23. In its response to the request for information on the petition, the Mexican State explained the reasons why it had decided to release the environmentalists, and it maintained that it had thereby "safeguarded the rights of Messrs. Montiel Flores and Cabrera García and of their defense attorneys to pursue such further proceedings before the competent jurisdictional bodies as they deemed necessary". The State also maintains that the authorities cooperated fully with the alleged victims for purposes of bringing an appeal, but that on July 16, 2001, the First Unitary Tribunal of the 21st Circuit Court "examined and assessed the document and decided nevertheless to uphold the judgment". The State also declared in its submission that the new appeal brought by Messrs. Cabrera García and Montiel Flores on October 14, 2001, "could invalidate the self-incriminating statements made by Messrs.
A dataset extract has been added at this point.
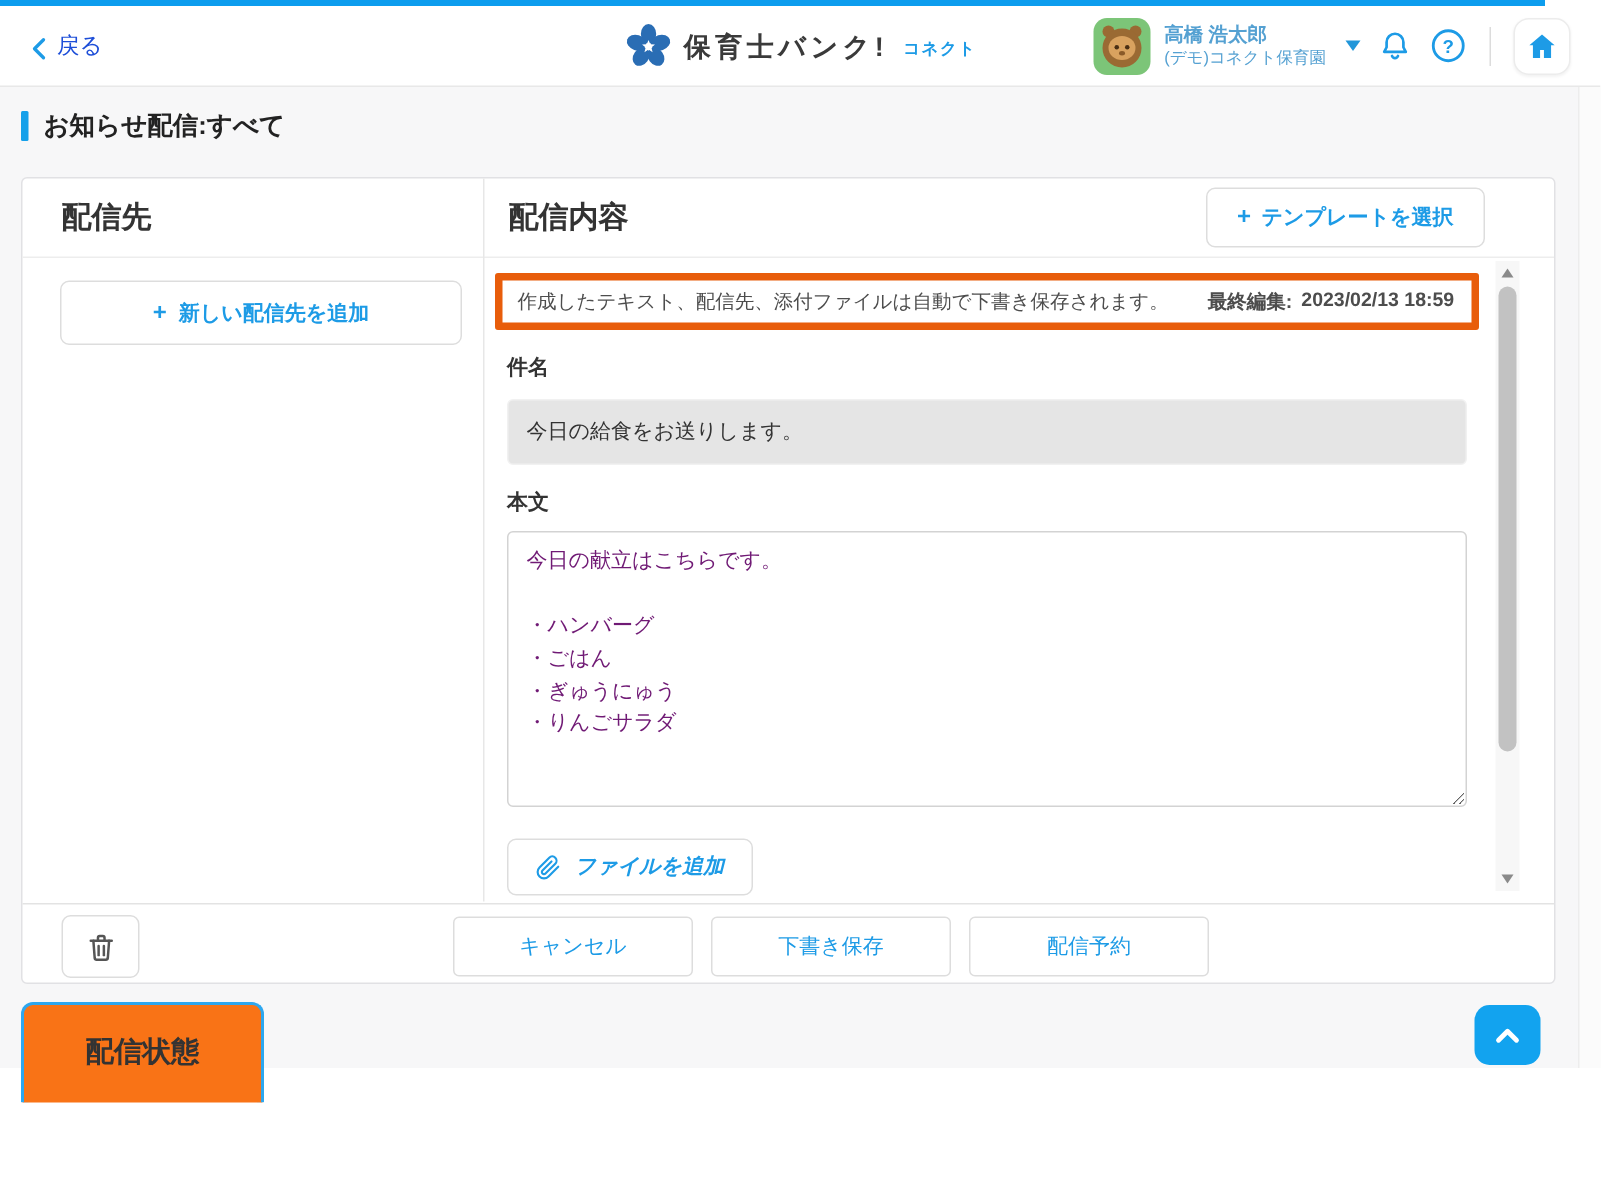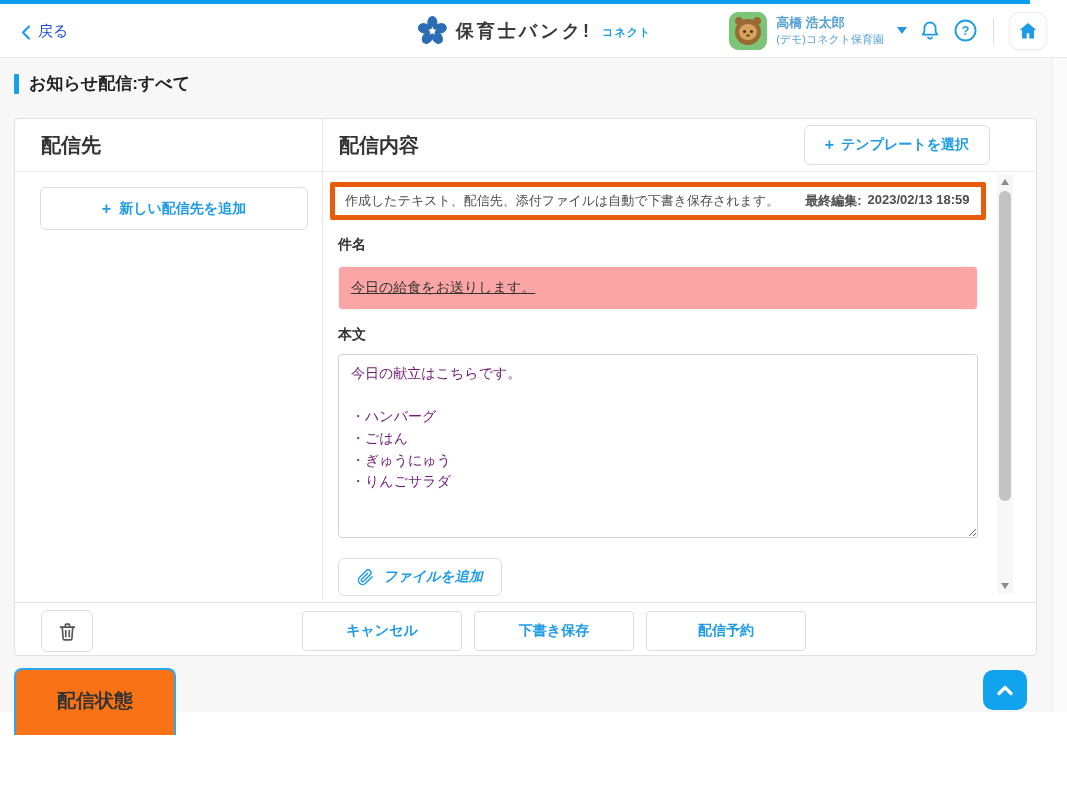"今日の給食をお送りします。" .subject-input { background: #fca5a5 -> #e5e5e5; text-decoration: underline -> none }
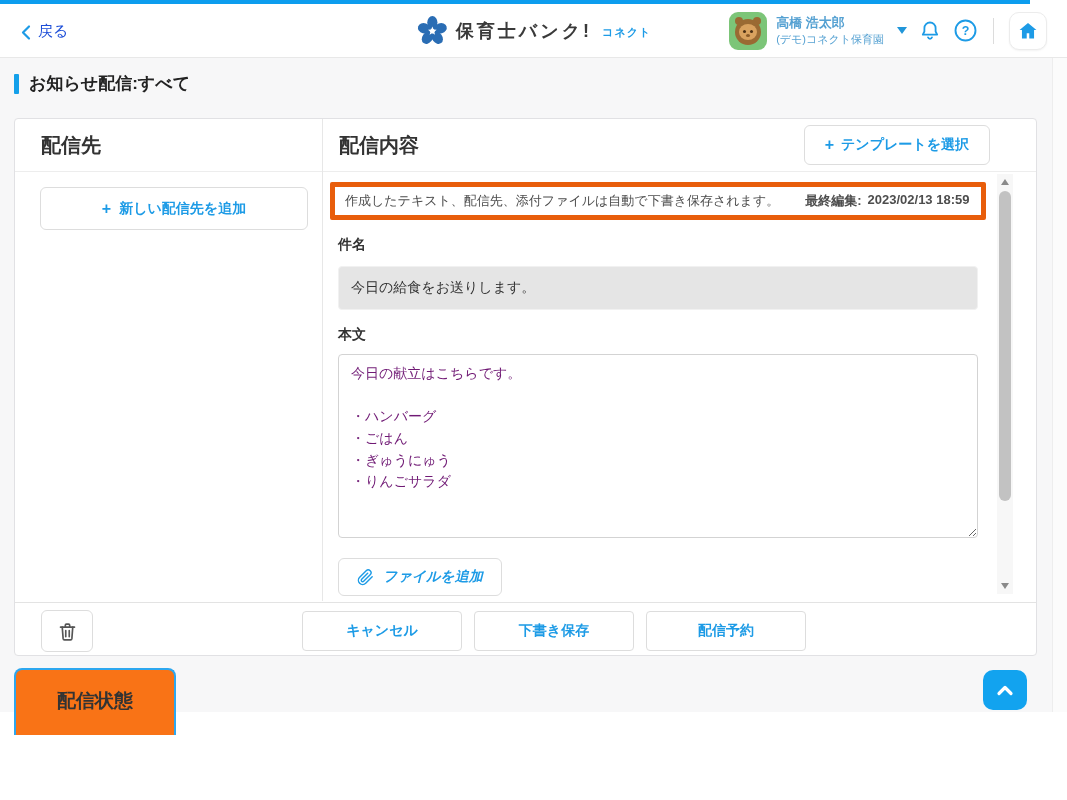"キャンセル" .footer-btn { font-weight: bold -> normal }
Montiel Flores and Cabrera García during the proceedings". It adds the following:
It must be stressed that various bodies of the Federal Executive Power had intervened on behalf of Rodolfo Montiel Flores and Teodoro Cabrera García, recognizing that they were victims of torture, so that this fact could be considered by the court. The foregoing is independent of the merits as to their guilt, which it is up to the jurisdictional bodies to determine.
Under the circumstances, the Federal Executive Power decided to examine the options available by law to release Messrs. Montiel Flores and Cabrera García, given the nature of the crimes for which they had been convicted. It was determined subsequently that the only available route was that stipulated in Article 75 of the Federal Criminal Code.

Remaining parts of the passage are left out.